La maison du chapelet

Il existait, à l’extrémité ouest du bourg de Champrond, à droite dans une prairie et sur le bord de la route, une maison isolée connue sous le nom de « la maison du chapelet ». Dans cette maison, existait autrefois, et peut-être encore aujourd’hui, pendu à un poteau enclavé dans le mur du fond, un chapelet fait de grosses mailles de bois qui avait noirci avec le temps. Une superstition était alors attachée à cette maison, et surtout à ce chapelet, qu’il ne fallait pas même changer de place.

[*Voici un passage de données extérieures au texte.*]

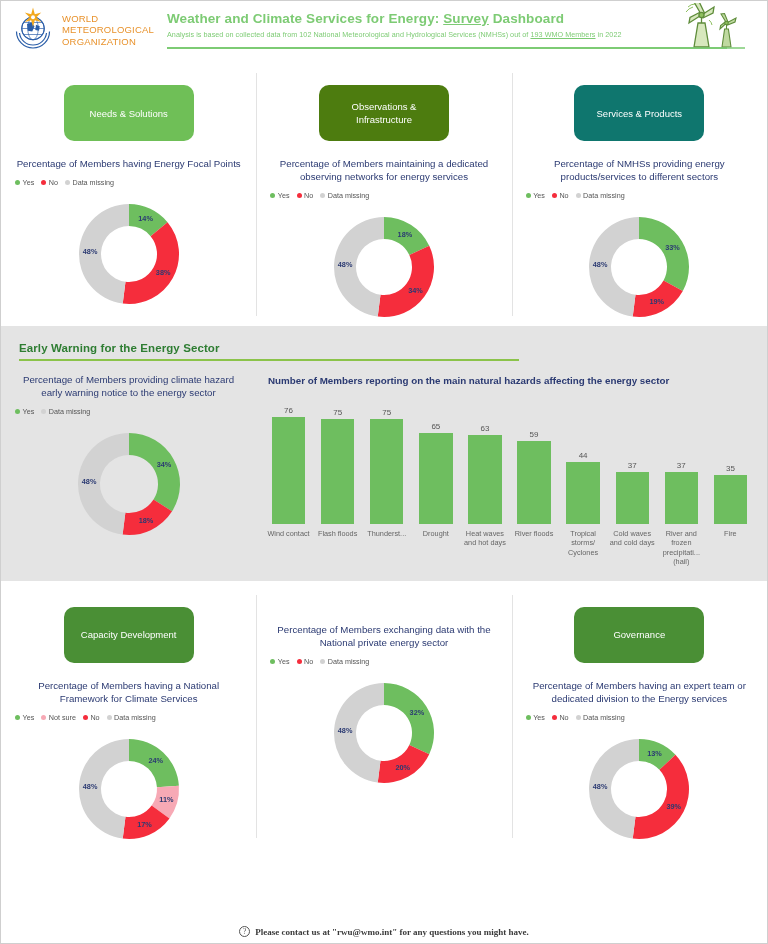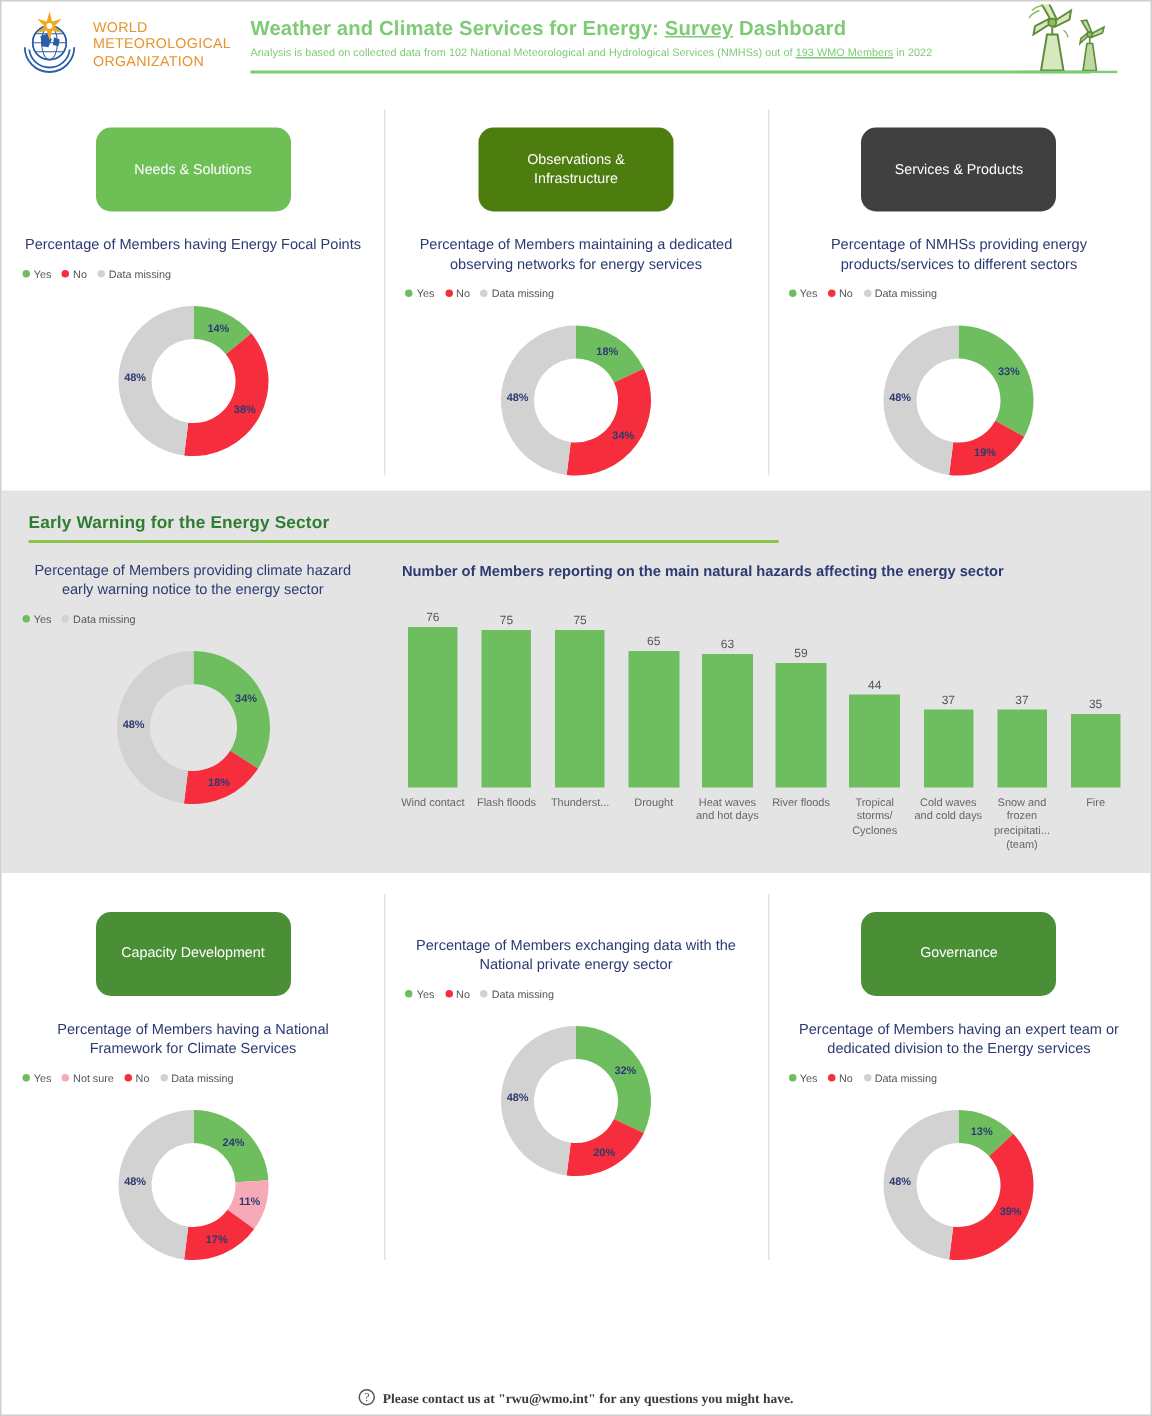"Services & Products" div.pill { background: #404040 -> #0f766e }
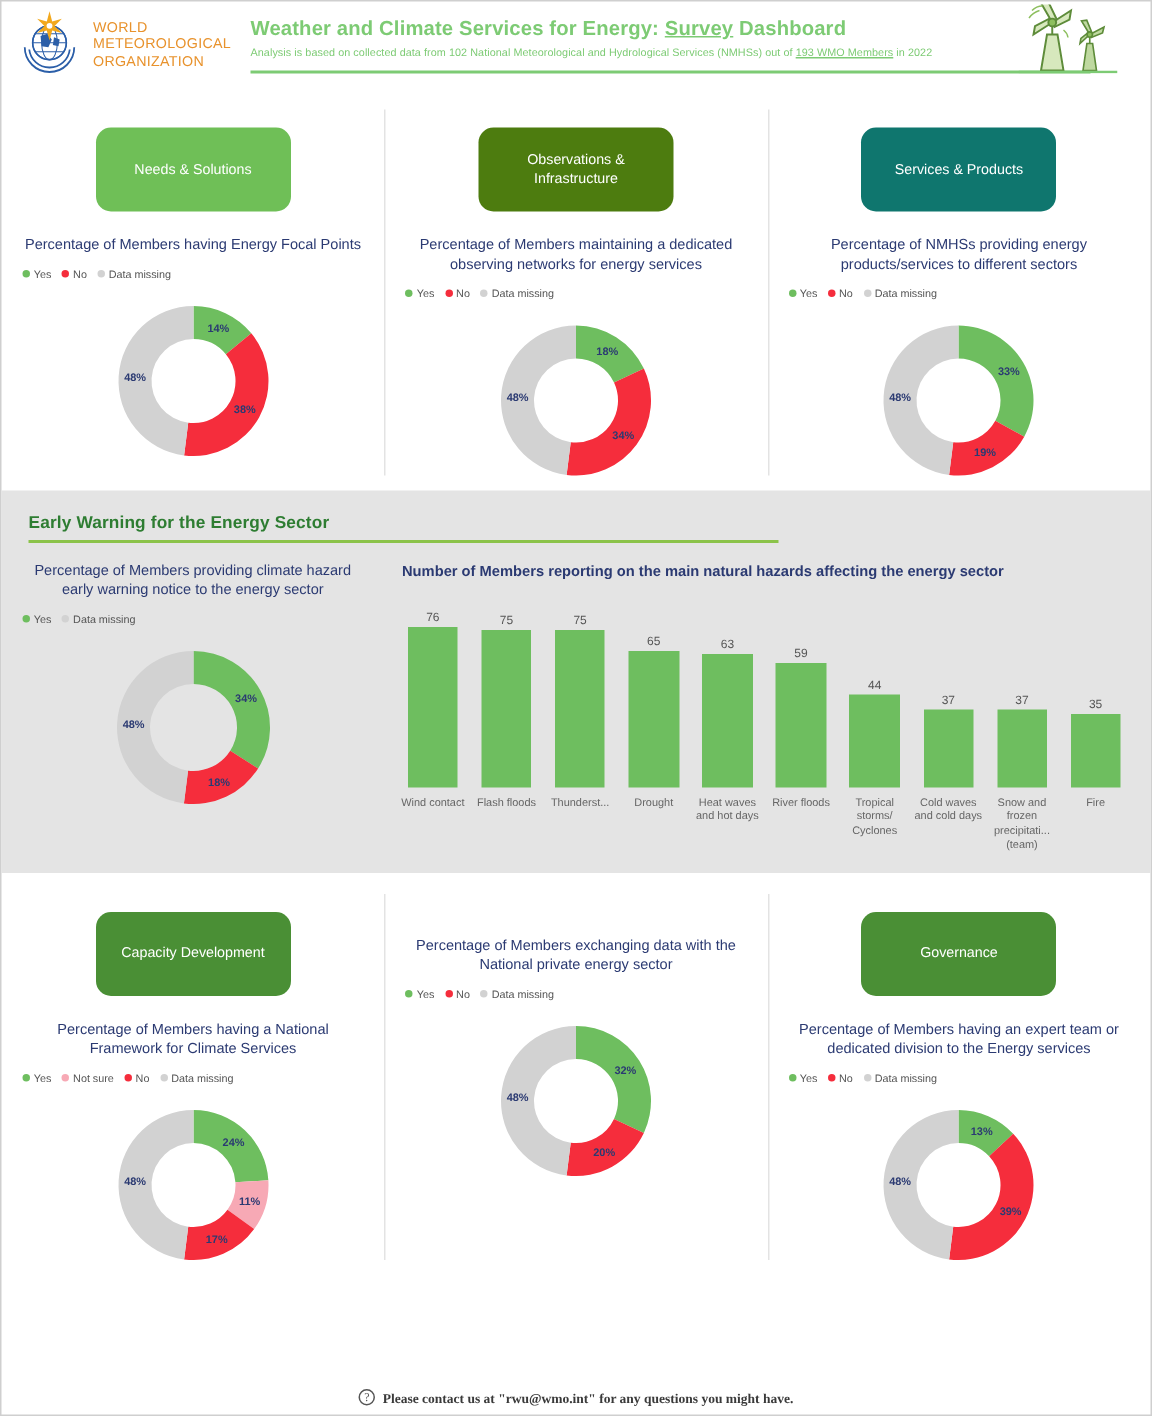"Snow and frozen precipitati... (team)" div.bar-lbl { text: Snow and frozen precipitati... (team -> River and frozen precipitati... (hail }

Il y avait en outre, pour ceux qui l’habitaient, obligation de faire, tous les ans, pour la messe de minuit, un pain béni. Si on manquait à cet usage, il se faisait la nuit même dans la maison un vacarme à effrayer les plus intrépides.

Or, il y a environ trente-cinq ans, le locataire qui l’habitait, étant dans le besoin et chargé de famille, ne put faire le pain bénit. Alors le bruit ne se fit pas attendre ! On entendit remuer du bois dans le grenier, bien qu’il n’y en eut pas ; on y remue aussi du blé, bien qu’il n’y en eût pas ; on entendit remuer les cendres, allumer, souffler le feu, remuer la pelle et les pincettes.

Le locataire allumait la chandelle et trouvait les cendres, la pelle et les pincettes dans l’état où il les avait laissés en se couchant.

Cependant, l’effroi gagnait la maison, excepté toutefois le maître lui-même. Mais sa femme et ses enfants ne dormaient pas.

Enfin, une nuit, on entendit comme un plafond qui se crève et quelque chose de lourd tomber lourdement sur un meuble, en faisant entendre en même temps un fort gémissement. Si bien que lorsqu’on raconta le fait, le lendemain, à la grand-mère de l’auteur qui croyait à la superstition attachée à cette maison, elle donna, pour faire cesser cette erreur, la farine, le beurre et les œufs pour faire le pain bénit.

Et depuis lors, nul bruit ne s’est fait entendre et les locataires demeurèrent en paix.